27 novembre 2007 – ore 19
Mondadori Multicenter – ElectaKoenig
Piazza del Duomo, 1 – 20121 Milano
Alla presentazione intervengono, con l’autrice, Alberto Abruzzese, Giacinto di Pietrantonio, Marco Enrico Giacomelli, Lucia Matino. Modera Francesca Pasini

Il libro
Adriana Polveroni – This is contemporary!

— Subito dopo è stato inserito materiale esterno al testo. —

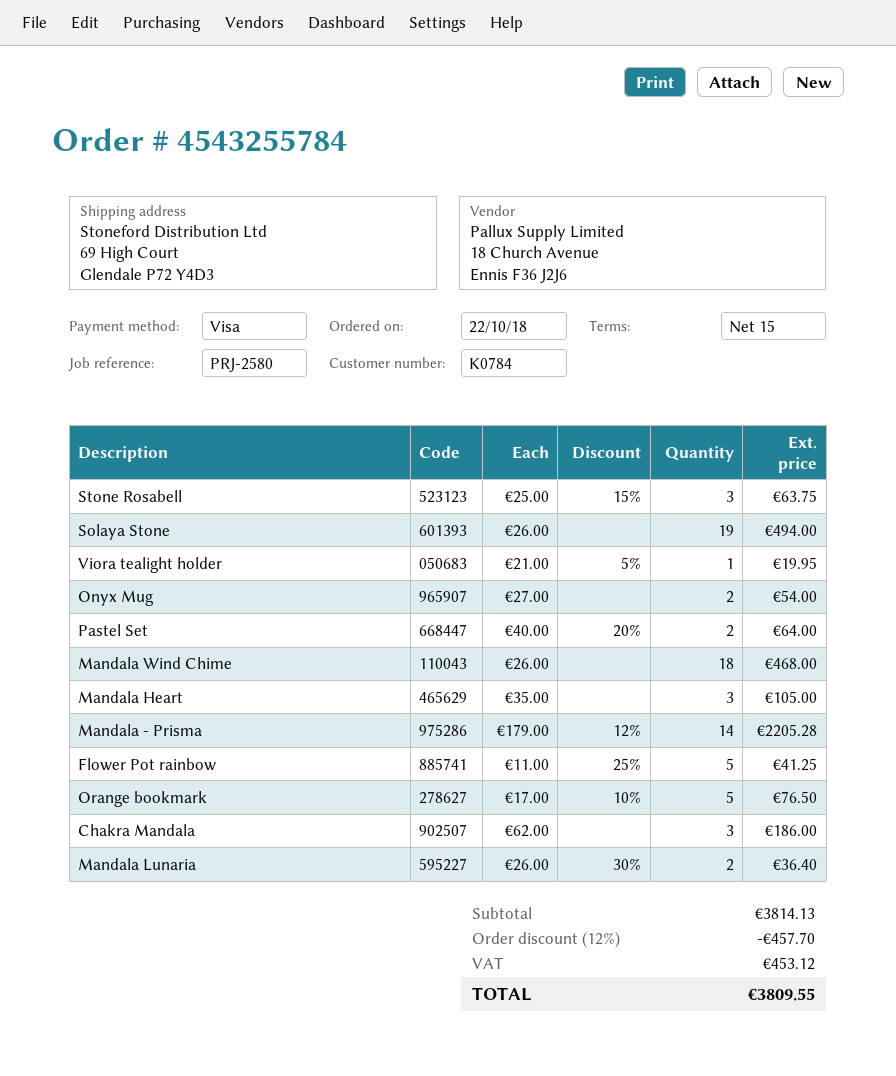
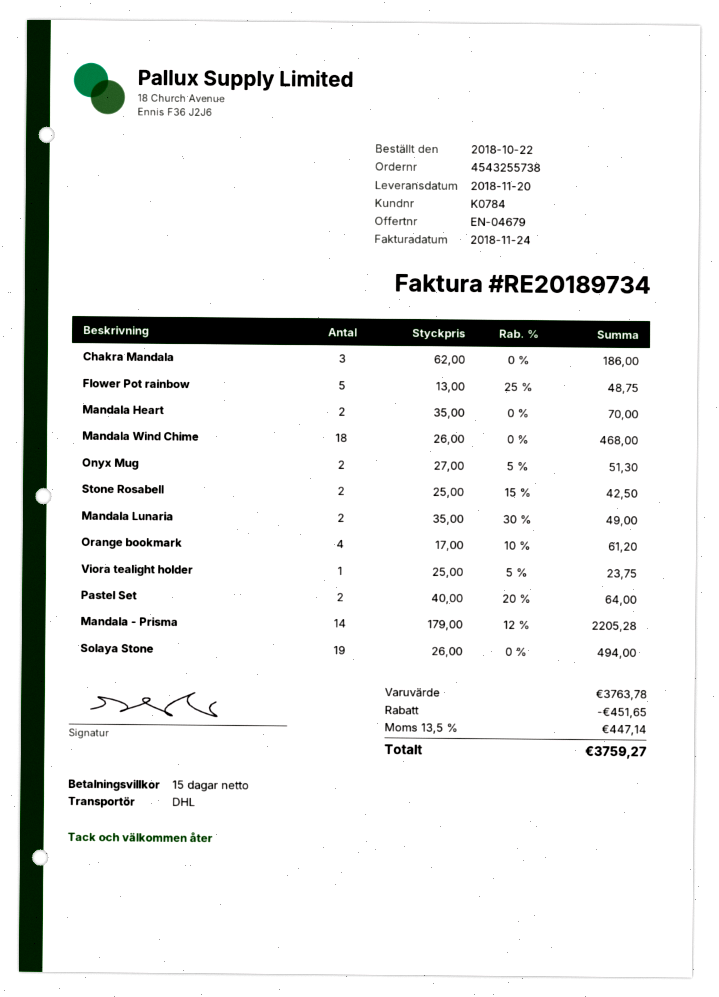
order number: 4543255784 -> 4543255738
Stone Rosabell: 3 x 25.00 - 15% = 63.75 -> 2 x 25.00 - 15% = 42.50
Viora tealight holder: 1 x 21.00 - 5% = 19.95 -> 1 x 25.00 - 5% = 23.75
Onyx Mug: 2 x 27.00 = 54.00 -> 2 x 27.00 - 5% = 51.30
Mandala Heart: 3 x 35.00 = 105.00 -> 2 x 35.00 = 70.00
Flower Pot rainbow: 5 x 11.00 - 25% = 41.25 -> 5 x 13.00 - 25% = 48.75
Orange bookmark: 5 x 17.00 - 10% = 76.50 -> 4 x 17.00 - 10% = 61.20
Mandala Lunaria: 2 x 26.00 - 30% = 36.40 -> 2 x 35.00 - 30% = 49.00
subtotal: 3814.13 -> 3763.78
discount: 457.70 -> 451.65
tax: 453.12 -> 447.14
total: 3809.55 -> 3759.27

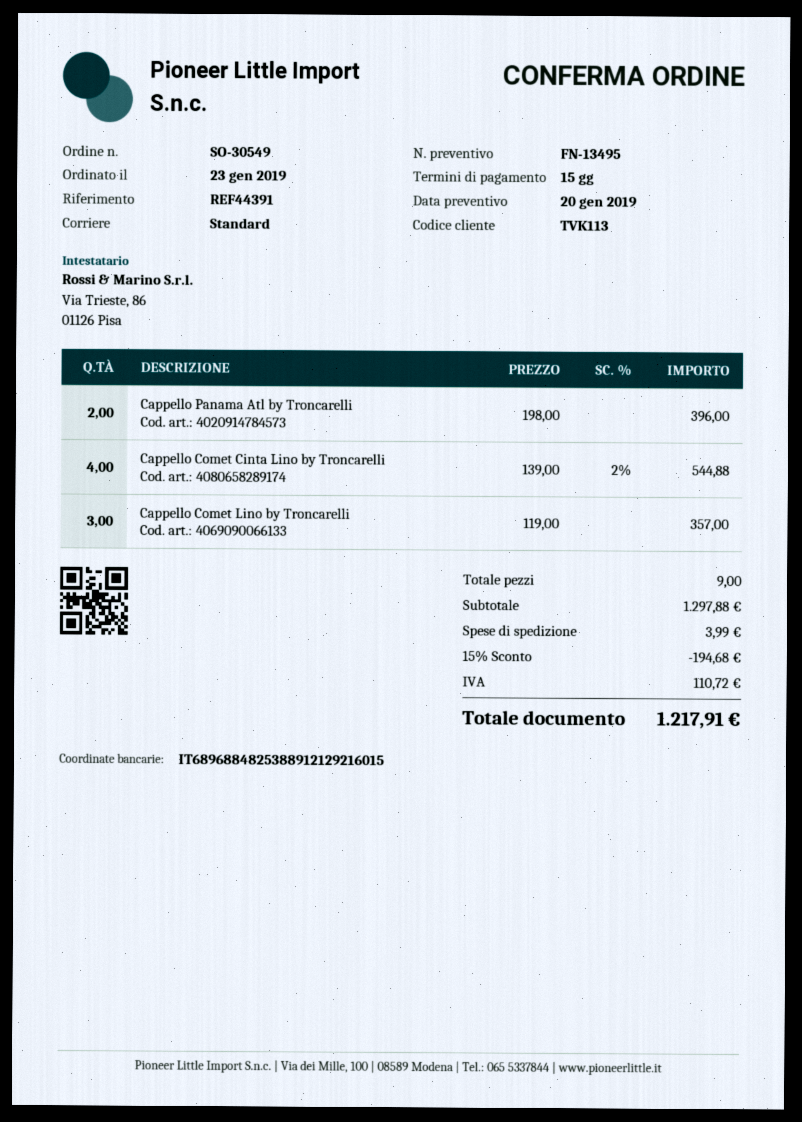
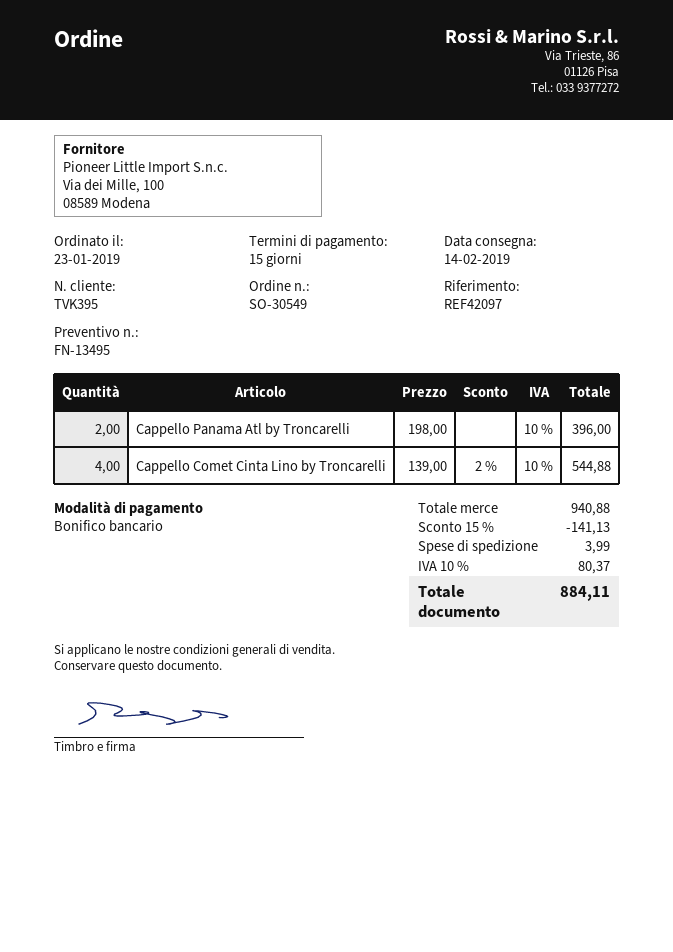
customer number: TVK113 -> TVK395
reference: REF44391 -> REF42097
Cappello Comet Lino by Troncarelli: 3 x 119.00 = 357.00 -> none
subtotal: 1297.88 -> 940.88
discount: 15% = 194.68 -> 15% = 141.13
tax: 110.72 -> 80.37
total: 1217.91 -> 884.11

Come cambiano i musei d’arte contemporanea
Franco Angeli, Milano 2007
Pagg. 200, € 19, ISBN 8846490421
Info: la scheda dell’editore

[exibart]

2 Commenti

  1. è curioso che bonami critichi storr perchè non avrebbe esposto l’arte più nuova alla biennale
    il lavoro che bonami fa sugli artisti italiani é dare il contentino disordinatamente in giro qua è là nelle occasioni di ammasso e privilegiare invece con oculatezza gli artisti delle sue solite gallerie di riferimento nelle occasioni più selezionate
    se c’è un problema internazionale di omologazione ce n’è pure uno nazionale: non ci può essere un unico “collo di bottiglia”
    che decida tutto: prima celant, poi bonito oliva e ora bonami

    che bonami faccia quel che gli pare ma c’è la necessità urgente che ci siano altre voci

  2. Caro Gorgo, sono d’accordo con te ma guarda che è ancora Celant a decidere tutto, di Bonito Oliva hanno accettato la Transavanguardia mentre Bonami è un prestanome a cui hanno dato grande visibilità e mezzi.